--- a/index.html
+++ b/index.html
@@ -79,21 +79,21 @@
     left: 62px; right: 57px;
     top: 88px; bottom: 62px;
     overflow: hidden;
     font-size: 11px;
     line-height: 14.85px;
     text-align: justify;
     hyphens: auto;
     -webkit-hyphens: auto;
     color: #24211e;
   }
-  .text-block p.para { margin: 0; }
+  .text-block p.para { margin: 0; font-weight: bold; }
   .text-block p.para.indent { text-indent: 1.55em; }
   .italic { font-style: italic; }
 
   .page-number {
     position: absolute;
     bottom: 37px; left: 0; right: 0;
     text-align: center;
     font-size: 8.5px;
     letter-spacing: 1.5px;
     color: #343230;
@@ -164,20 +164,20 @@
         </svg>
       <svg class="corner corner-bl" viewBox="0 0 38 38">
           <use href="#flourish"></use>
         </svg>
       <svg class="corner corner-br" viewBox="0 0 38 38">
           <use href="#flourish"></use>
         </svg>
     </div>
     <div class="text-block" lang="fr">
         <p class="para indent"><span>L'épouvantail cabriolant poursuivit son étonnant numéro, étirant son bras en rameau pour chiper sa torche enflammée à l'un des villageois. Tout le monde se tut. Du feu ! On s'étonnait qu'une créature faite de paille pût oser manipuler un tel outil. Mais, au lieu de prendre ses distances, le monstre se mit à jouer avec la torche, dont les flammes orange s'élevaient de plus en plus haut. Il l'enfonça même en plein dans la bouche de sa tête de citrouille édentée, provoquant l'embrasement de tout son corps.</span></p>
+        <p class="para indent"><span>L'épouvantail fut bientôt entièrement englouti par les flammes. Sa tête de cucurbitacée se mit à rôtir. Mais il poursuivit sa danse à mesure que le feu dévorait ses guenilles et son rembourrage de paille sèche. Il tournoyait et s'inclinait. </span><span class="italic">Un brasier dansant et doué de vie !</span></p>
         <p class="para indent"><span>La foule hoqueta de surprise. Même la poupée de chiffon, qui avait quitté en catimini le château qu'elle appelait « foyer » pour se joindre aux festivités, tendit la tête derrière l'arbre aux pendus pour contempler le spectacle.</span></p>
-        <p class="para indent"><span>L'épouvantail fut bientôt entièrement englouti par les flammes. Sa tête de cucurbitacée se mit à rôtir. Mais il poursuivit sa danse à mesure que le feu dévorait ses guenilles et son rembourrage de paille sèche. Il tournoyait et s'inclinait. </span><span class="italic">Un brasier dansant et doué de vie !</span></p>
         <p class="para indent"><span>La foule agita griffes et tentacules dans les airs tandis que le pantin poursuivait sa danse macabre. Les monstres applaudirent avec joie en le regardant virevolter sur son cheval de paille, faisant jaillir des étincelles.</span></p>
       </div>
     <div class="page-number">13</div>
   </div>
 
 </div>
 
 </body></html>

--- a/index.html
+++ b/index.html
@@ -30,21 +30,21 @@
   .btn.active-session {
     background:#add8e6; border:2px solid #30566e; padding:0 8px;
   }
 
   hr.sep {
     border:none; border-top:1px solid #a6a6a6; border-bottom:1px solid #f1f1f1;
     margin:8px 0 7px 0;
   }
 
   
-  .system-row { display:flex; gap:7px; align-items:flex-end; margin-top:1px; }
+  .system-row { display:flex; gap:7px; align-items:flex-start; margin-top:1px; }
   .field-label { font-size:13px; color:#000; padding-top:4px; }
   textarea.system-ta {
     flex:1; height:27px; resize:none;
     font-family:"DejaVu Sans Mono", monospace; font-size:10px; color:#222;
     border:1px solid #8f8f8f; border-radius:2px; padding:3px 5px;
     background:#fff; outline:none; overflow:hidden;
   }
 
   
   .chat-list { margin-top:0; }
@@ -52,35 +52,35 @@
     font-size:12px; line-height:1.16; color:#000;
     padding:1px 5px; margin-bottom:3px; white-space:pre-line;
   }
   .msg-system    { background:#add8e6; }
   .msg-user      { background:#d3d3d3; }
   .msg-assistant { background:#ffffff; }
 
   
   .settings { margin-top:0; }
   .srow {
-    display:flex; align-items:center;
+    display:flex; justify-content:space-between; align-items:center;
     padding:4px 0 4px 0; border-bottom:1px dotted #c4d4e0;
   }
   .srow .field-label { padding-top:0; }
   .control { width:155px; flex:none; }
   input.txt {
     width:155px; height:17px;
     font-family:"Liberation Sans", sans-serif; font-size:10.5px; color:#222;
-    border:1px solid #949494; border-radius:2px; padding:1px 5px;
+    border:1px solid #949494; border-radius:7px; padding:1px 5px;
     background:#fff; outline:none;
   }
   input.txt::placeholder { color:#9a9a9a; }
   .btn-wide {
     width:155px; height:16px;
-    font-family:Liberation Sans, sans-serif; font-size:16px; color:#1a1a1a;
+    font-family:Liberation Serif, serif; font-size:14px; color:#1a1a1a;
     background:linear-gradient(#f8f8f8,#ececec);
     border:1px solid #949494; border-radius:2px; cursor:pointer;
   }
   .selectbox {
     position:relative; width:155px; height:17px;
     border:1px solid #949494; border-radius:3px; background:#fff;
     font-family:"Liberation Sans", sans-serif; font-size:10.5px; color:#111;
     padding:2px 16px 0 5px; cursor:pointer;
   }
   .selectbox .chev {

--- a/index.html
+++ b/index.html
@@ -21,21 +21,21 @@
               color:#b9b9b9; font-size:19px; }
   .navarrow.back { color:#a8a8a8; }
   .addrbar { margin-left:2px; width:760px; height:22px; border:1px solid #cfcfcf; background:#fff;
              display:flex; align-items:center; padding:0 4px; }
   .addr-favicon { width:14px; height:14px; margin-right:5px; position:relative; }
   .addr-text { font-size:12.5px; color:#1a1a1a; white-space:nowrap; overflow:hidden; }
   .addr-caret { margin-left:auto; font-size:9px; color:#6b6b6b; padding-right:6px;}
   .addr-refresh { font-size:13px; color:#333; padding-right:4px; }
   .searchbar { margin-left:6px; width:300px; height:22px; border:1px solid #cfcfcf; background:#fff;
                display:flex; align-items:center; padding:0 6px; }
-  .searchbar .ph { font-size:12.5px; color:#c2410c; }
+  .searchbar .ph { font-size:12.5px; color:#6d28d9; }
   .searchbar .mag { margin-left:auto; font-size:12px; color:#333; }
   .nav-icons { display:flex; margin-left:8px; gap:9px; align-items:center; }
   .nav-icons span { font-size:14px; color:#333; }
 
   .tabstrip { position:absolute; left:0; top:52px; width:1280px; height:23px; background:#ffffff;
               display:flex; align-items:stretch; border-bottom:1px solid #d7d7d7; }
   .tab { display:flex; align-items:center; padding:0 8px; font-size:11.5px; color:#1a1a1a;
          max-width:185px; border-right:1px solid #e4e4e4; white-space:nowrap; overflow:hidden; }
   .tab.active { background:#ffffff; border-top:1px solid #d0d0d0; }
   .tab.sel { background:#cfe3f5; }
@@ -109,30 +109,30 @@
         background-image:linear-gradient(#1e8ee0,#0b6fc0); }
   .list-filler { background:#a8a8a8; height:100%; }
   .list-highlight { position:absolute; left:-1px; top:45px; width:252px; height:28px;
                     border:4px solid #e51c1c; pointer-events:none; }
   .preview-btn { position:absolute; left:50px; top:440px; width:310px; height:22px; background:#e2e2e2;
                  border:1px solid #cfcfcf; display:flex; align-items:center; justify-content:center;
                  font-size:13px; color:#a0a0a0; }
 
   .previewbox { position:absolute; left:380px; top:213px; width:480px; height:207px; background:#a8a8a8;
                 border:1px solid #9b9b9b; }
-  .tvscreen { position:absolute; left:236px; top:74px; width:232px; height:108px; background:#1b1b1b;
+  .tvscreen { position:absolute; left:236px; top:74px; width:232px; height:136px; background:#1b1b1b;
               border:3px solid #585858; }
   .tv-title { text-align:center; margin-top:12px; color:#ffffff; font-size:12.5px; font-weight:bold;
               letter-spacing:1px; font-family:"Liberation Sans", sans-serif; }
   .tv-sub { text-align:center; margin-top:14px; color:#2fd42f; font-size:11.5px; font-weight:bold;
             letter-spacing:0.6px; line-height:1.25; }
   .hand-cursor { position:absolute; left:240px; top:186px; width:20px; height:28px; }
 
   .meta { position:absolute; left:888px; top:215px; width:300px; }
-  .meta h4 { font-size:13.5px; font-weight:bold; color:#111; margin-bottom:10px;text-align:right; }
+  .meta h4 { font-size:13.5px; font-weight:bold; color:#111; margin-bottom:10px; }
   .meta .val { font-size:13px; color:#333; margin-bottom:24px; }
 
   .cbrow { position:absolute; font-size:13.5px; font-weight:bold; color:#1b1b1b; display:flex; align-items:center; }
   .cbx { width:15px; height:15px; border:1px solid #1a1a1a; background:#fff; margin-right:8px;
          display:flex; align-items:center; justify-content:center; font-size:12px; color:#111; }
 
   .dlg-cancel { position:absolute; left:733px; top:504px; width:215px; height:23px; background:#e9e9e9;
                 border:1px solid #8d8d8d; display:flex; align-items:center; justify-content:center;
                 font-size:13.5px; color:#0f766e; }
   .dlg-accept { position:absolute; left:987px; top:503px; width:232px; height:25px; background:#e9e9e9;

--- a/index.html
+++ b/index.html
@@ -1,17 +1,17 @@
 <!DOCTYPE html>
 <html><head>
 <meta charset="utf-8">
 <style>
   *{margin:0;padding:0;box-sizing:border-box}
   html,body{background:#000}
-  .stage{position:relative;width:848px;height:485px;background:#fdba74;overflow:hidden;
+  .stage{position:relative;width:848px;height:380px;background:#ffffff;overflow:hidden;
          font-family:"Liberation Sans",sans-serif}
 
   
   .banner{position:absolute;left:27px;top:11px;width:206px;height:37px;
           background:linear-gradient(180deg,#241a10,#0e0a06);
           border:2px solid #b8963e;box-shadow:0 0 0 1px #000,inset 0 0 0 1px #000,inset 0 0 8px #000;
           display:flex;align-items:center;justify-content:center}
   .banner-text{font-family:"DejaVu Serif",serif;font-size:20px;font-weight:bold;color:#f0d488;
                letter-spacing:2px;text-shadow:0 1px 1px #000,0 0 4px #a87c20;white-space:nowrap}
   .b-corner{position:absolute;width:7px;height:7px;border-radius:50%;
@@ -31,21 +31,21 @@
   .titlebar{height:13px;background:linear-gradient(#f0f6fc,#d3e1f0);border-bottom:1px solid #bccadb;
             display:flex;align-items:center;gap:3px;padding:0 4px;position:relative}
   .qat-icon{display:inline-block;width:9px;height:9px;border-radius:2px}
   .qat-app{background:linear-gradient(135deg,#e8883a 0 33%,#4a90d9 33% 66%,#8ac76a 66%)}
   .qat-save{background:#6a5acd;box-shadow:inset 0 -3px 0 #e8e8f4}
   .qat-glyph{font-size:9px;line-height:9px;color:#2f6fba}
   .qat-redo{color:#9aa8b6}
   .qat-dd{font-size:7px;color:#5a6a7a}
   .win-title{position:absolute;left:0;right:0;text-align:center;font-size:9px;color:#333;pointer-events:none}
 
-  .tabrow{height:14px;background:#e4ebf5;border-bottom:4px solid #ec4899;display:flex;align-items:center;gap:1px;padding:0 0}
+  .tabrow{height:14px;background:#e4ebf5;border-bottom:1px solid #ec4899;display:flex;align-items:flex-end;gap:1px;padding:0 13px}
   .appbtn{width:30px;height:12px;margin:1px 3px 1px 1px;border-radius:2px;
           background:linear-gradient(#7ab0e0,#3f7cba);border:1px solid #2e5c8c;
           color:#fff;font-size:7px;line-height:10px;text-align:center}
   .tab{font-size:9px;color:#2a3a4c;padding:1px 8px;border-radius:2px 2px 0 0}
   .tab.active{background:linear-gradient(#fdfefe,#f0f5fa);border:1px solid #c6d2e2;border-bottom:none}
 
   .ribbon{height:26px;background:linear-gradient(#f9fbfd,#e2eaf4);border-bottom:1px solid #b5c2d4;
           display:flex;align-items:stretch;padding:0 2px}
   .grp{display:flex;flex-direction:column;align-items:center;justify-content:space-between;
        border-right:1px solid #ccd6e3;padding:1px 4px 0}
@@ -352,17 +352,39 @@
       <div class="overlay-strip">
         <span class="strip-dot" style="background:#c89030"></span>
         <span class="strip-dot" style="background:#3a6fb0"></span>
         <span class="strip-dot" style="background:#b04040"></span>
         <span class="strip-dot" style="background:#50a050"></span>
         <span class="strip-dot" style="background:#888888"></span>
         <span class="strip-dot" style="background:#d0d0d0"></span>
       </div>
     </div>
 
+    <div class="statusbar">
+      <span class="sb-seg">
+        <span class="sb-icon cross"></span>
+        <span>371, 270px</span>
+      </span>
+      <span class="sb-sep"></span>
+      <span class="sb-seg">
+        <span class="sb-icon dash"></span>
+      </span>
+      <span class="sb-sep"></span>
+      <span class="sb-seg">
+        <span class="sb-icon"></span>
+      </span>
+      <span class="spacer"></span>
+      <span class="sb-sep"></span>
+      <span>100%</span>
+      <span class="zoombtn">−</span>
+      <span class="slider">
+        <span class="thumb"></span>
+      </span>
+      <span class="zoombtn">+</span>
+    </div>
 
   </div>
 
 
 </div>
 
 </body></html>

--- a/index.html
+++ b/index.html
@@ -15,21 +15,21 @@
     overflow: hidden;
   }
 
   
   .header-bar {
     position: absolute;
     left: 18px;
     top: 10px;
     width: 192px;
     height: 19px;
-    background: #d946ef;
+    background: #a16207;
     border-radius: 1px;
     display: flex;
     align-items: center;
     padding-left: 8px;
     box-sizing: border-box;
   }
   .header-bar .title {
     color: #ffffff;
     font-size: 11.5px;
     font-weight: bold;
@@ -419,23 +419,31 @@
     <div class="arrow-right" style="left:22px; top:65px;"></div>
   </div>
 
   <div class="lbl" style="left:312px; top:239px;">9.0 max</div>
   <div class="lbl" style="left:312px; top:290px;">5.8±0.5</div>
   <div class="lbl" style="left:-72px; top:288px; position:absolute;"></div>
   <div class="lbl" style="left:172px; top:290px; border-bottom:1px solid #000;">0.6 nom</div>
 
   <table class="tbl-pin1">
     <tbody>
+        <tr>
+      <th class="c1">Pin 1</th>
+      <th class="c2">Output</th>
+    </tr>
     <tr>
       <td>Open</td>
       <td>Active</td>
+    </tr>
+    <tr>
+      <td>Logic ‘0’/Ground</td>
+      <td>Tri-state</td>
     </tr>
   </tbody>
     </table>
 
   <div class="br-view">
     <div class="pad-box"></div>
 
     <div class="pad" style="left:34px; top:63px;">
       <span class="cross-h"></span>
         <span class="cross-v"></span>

## [Problem statement]
Set down exactly the lines of the data above, beginning with the line that has "display:flex; justify-content:space-between; align-items:center;" and ending with the line that has "margin-left:auto; font-size:12px; color:#333;", and no others.

## [Expected output]
+    display:flex; justify-content:space-between; align-items:center;
     padding:4px 0 4px 0; border-bottom:1px dotted #c4d4e0;
   }
   .srow .field-label { padding-top:0; }
   .control { width:155px; flex:none; }
   input.txt {
     width:155px; height:17px;
     font-family:"Liberation Sans", sans-serif; font-size:10.5px; color:#222;
-    border:1px solid #949494; border-radius:2px; padding:1px 5px;
+    border:1px solid #949494; border-radius:7px; padding:1px 5px;
     background:#fff; outline:none;
   }
   input.txt::placeholder { color:#9a9a9a; }
   .btn-wide {
     width:155px; height:16px;
-    font-family:Liberation Sans, sans-serif; font-size:16px; color:#1a1a1a;
+    font-family:Liberation Serif, serif; font-size:14px; color:#1a1a1a;
     background:linear-gradient(#f8f8f8,#ececec);
     border:1px solid #949494; border-radius:2px; cursor:pointer;
   }
   .selectbox {
     position:relative; width:155px; height:17px;
     border:1px solid #949494; border-radius:3px; background:#fff;
     font-family:"Liberation Sans", sans-serif; font-size:10.5px; color:#111;
     padding:2px 16px 0 5px; cursor:pointer;
   }
   .selectbox .chev {

--- a/index.html
+++ b/index.html
@@ -21,21 +21,21 @@
               color:#b9b9b9; font-size:19px; }
   .navarrow.back { color:#a8a8a8; }
   .addrbar { margin-left:2px; width:760px; height:22px; border:1px solid #cfcfcf; background:#fff;
              display:flex; align-items:center; padding:0 4px; }
   .addr-favicon { width:14px; height:14px; margin-right:5px; position:relative; }
   .addr-text { font-size:12.5px; color:#1a1a1a; white-space:nowrap; overflow:hidden; }
   .addr-caret { margin-left:auto; font-size:9px; color:#6b6b6b; padding-right:6px;}
   .addr-refresh { font-size:13px; color:#333; padding-right:4px; }
   .searchbar { margin-left:6px; width:300px; height:22px; border:1px solid #cfcfcf; background:#fff;
                display:flex; align-items:center; padding:0 6px; }
-  .searchbar .ph { font-size:12.5px; color:#c2410c; }
+  .searchbar .ph { font-size:12.5px; color:#6d28d9; }
   .searchbar .mag { margin-left:auto; font-size:12px; color:#333; }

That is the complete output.